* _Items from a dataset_
^^^^^^^^
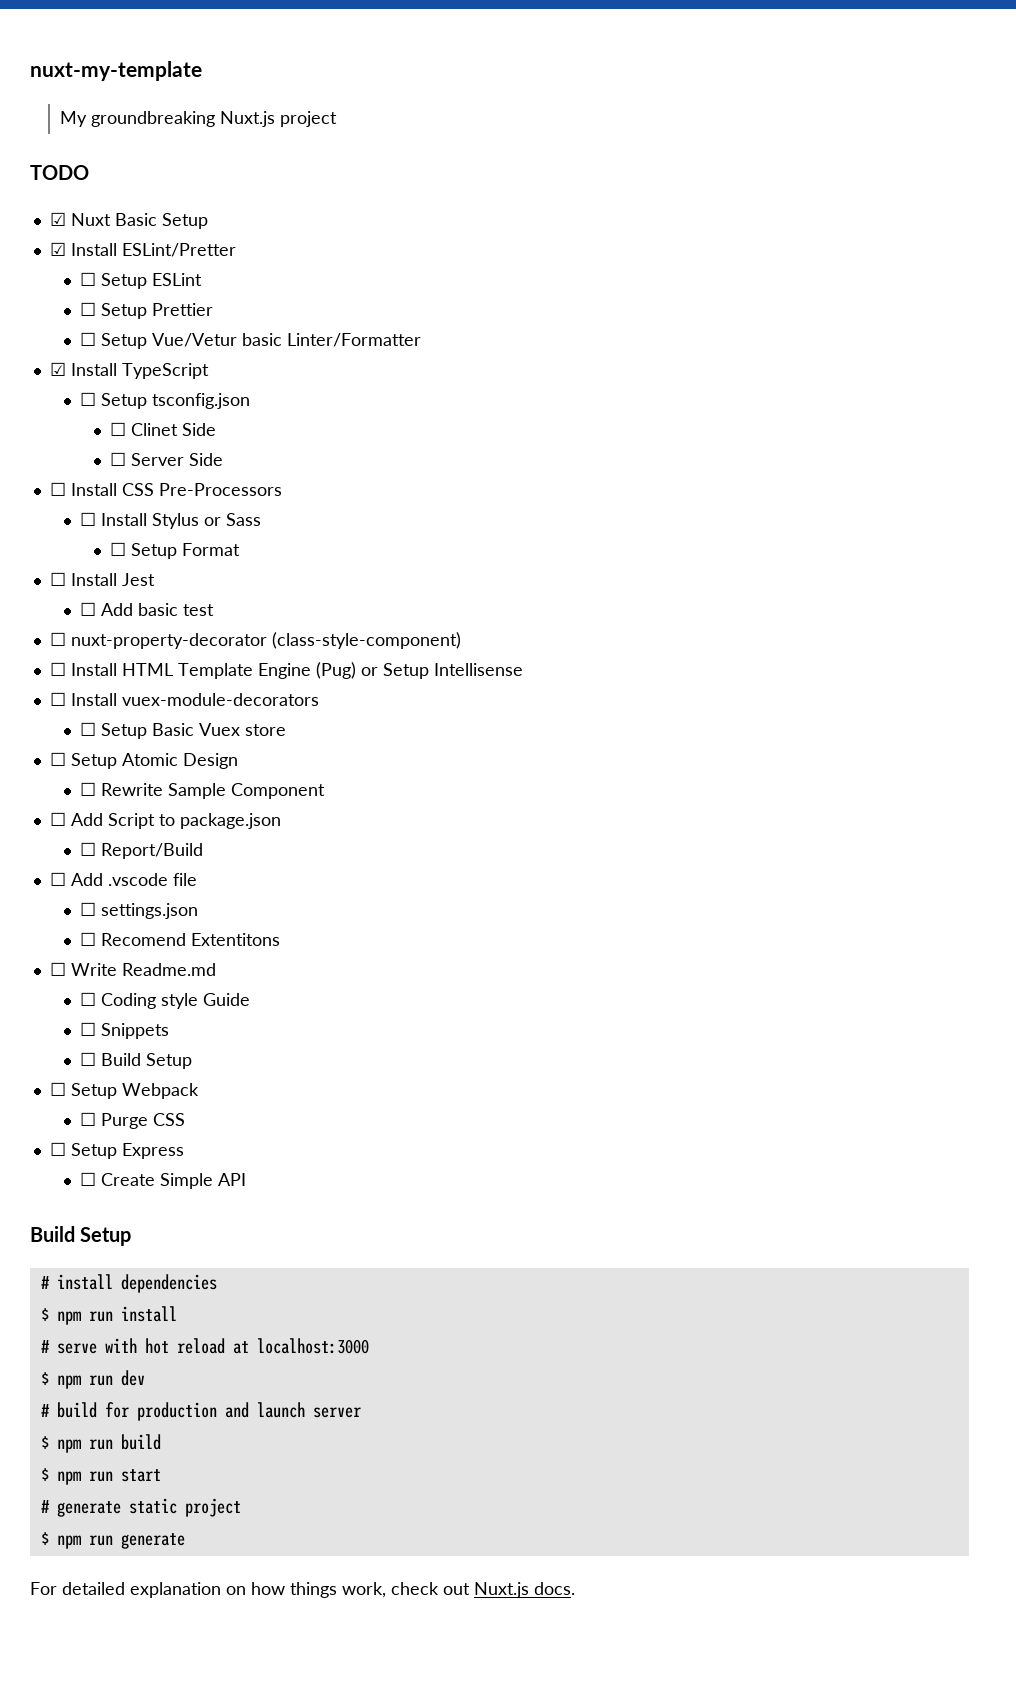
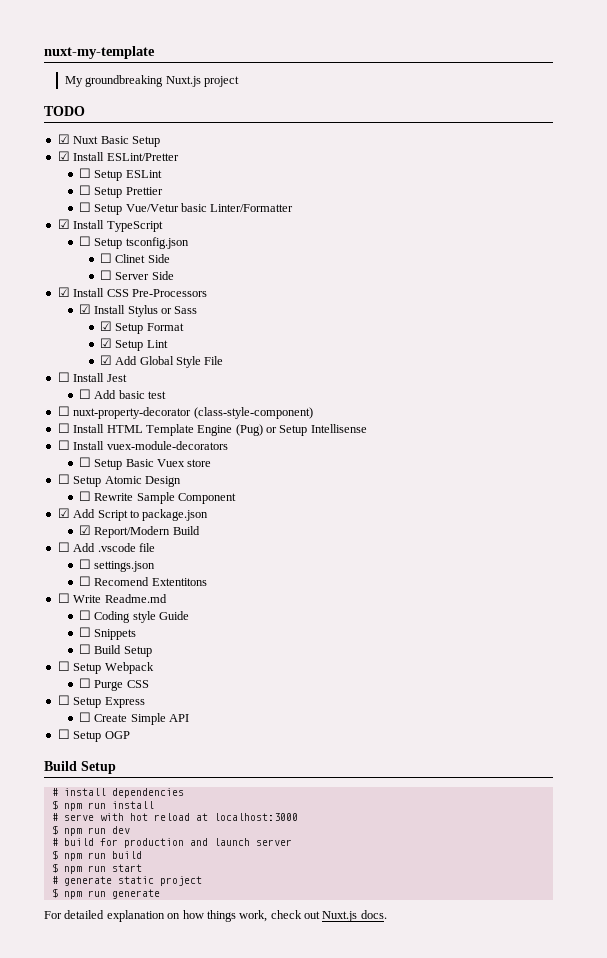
- ☐ Install CSS Pre-Processors
+ ☑ Install CSS Pre-Processors
- ☐ Install Stylus or Sass
+ ☑ Install Stylus or Sass
- ☐ Setup Format
+ ☑ Setup Format
+ ☑ Setup Lint
+ ☑ Add Global Style File
- ☐ Add Script to package.json
+ ☑ Add Script to package.json
- ☐ Report/Build
+ ☑ Report/Modern Build
+ ☐ Setup OGP

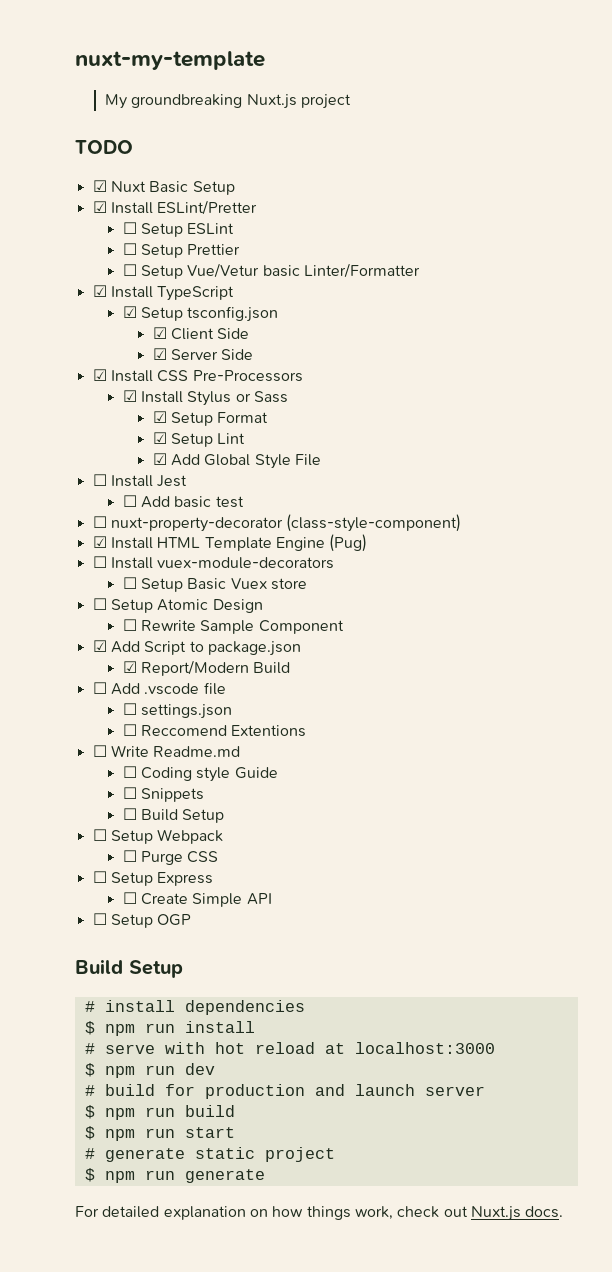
- ☐ Setup tsconfig.json
+ ☑ Setup tsconfig.json
- ☐ Clinet Side
- ☐ Server Side
+ ☑ Client Side
+ ☑ Server Side
- ☐ Install HTML Template Engine (Pug) or Setup Intellisense
+ ☑ Install HTML Template Engine (Pug)
- ☐ Recomend Extentitons
+ ☐ Reccomend Extentions

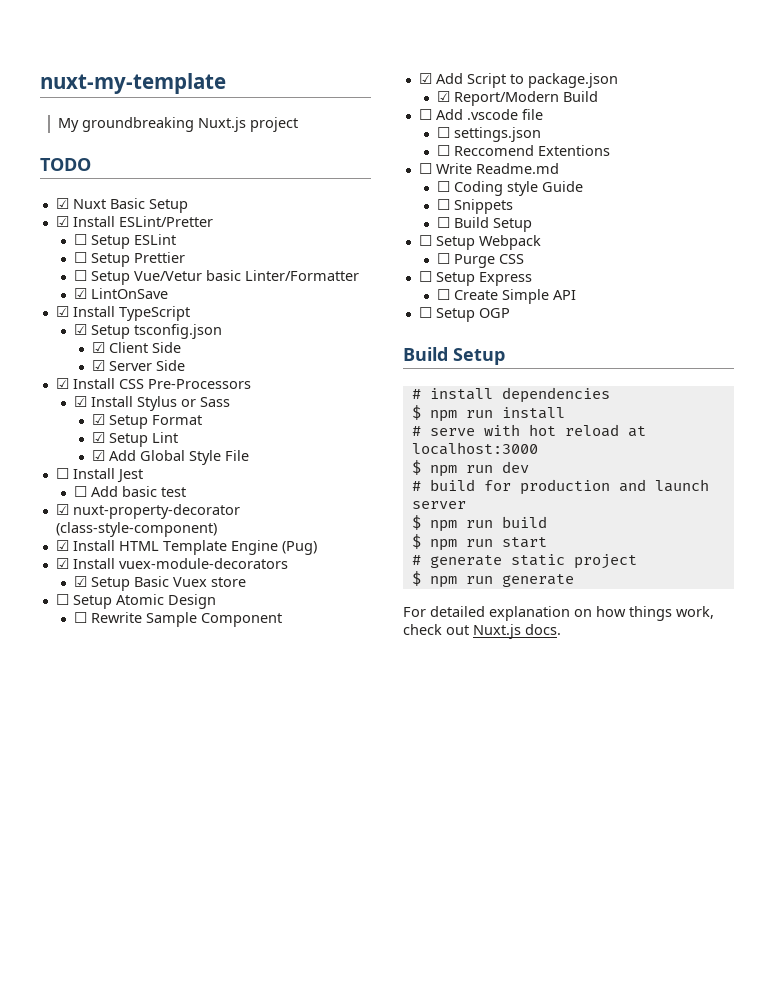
+ ☑ LintOnSave
- ☐ nuxt-property-decorator (class-style-component)
+ ☑ nuxt-property-decorator (class-style-component)
- ☐ Install vuex-module-decorators
+ ☑ Install vuex-module-decorators
- ☐ Setup Basic Vuex store
+ ☑ Setup Basic Vuex store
^^^^^^^^
* _Task goal_
Every line from the top of the records above to the line with "- ☐ Install HTML", inclusive, should be duplicated exactly, minus the pictures.

* _Written answer_
- ☐ Install CSS Pre-Processors
+ ☑ Install CSS Pre-Processors
- ☐ Install Stylus or Sass
+ ☑ Install Stylus or Sass
- ☐ Setup Format
+ ☑ Setup Format
+ ☑ Setup Lint
+ ☑ Add Global Style File
- ☐ Add Script to package.json
+ ☑ Add Script to package.json
- ☐ Report/Build
+ ☑ Report/Modern Build
+ ☐ Setup OGP

- ☐ Setup tsconfig.json
+ ☑ Setup tsconfig.json
- ☐ Clinet Side
- ☐ Server Side
+ ☑ Client Side
+ ☑ Server Side
- ☐ Install HTML Template Engine (Pug) or Setup Intellisense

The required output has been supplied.